→ AIM OF THE EXERCISE
Repeat every record word for word and omit the images.
===== RECORDS FOR THE EXERCISE =====
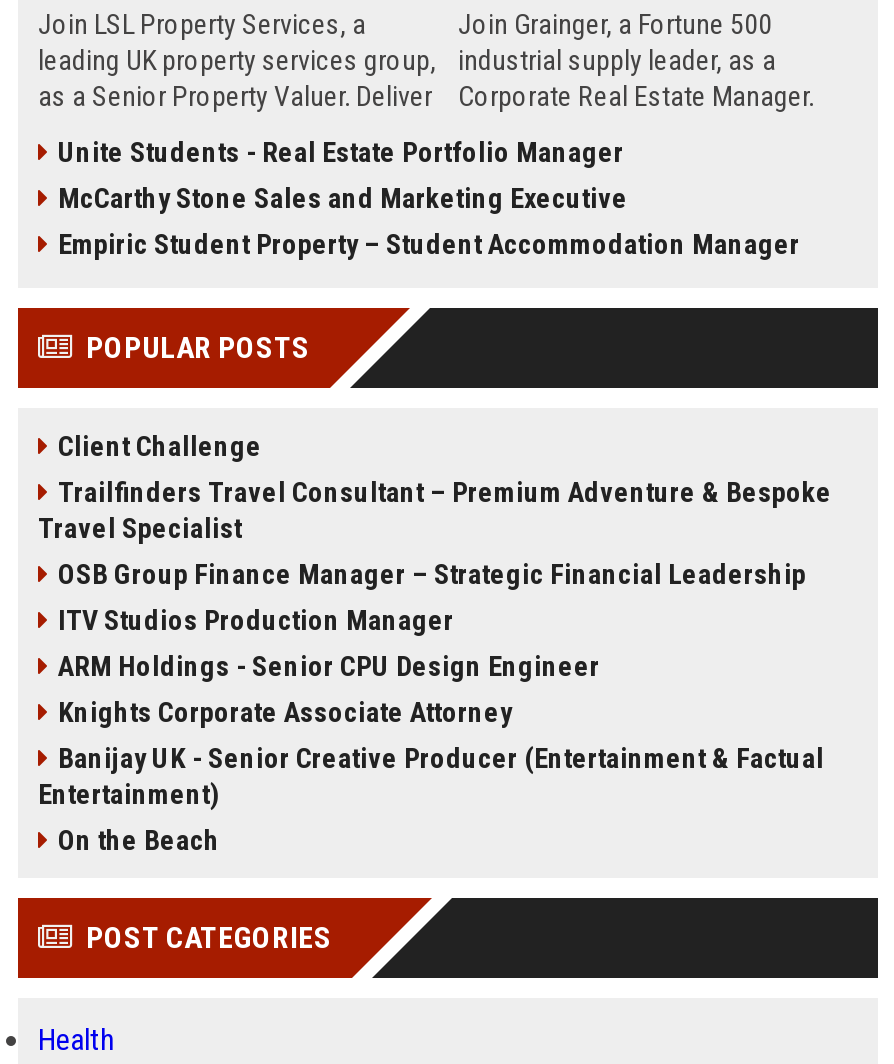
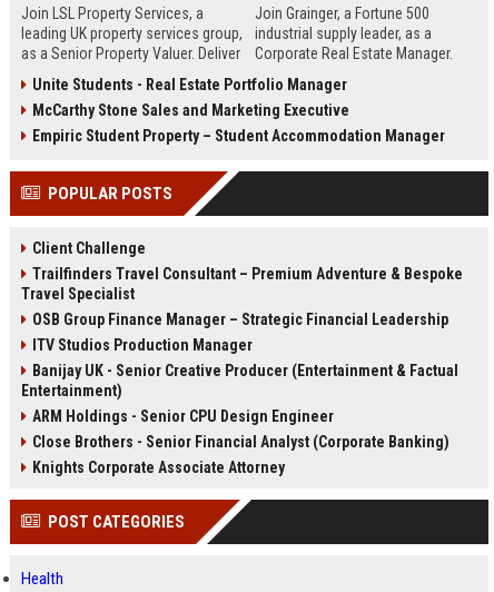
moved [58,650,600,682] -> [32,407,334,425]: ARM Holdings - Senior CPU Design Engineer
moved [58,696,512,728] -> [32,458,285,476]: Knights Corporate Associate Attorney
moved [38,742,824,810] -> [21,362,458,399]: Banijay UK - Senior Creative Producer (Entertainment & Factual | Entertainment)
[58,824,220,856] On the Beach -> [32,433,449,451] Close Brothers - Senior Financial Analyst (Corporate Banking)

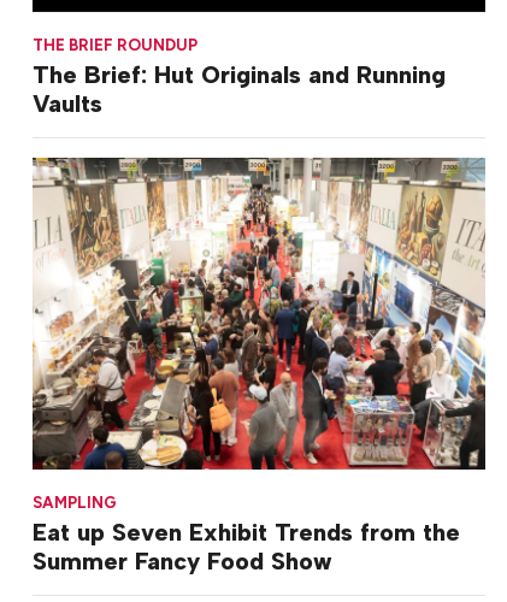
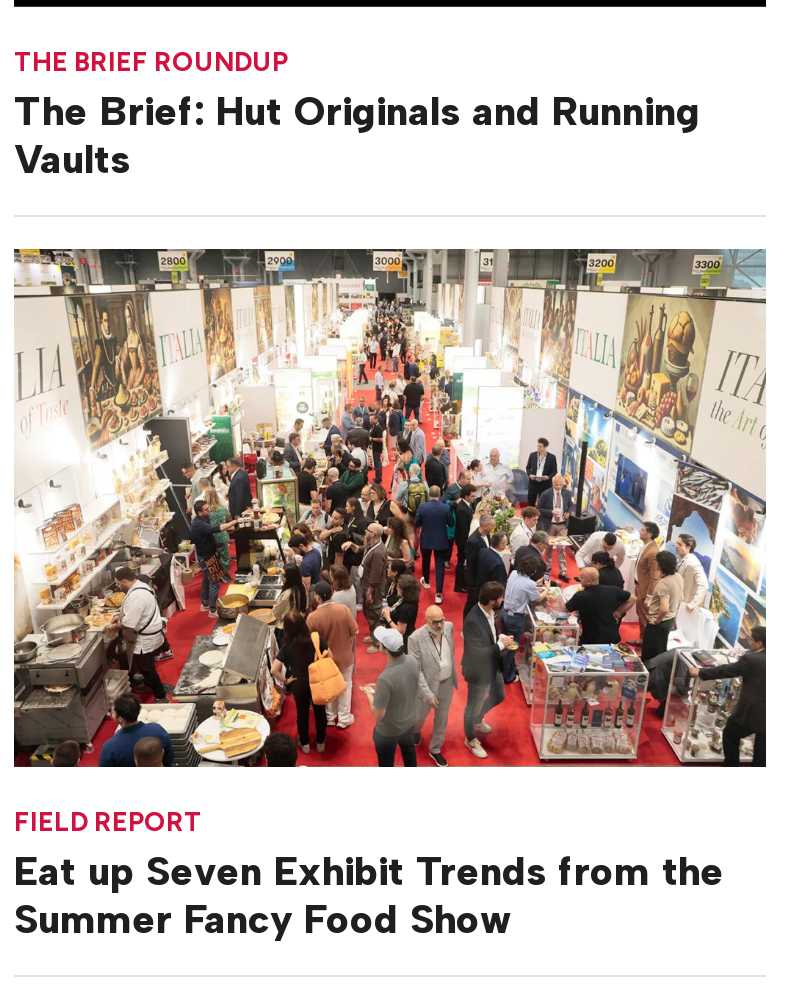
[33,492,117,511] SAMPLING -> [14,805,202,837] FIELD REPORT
=====
→ OUTPUT FOR THIS TASK
moved [58,650,600,682] -> [32,407,334,425]: ARM Holdings - Senior CPU Design Engineer
moved [58,696,512,728] -> [32,458,285,476]: Knights Corporate Associate Attorney
moved [38,742,824,810] -> [21,362,458,399]: Banijay UK - Senior Creative Producer (Entertainment & Factual | Entertainment)
[58,824,220,856] On the Beach -> [32,433,449,451] Close Brothers - Senior Financial Analyst (Corporate Banking)

[33,492,117,511] SAMPLING -> [14,805,202,837] FIELD REPORT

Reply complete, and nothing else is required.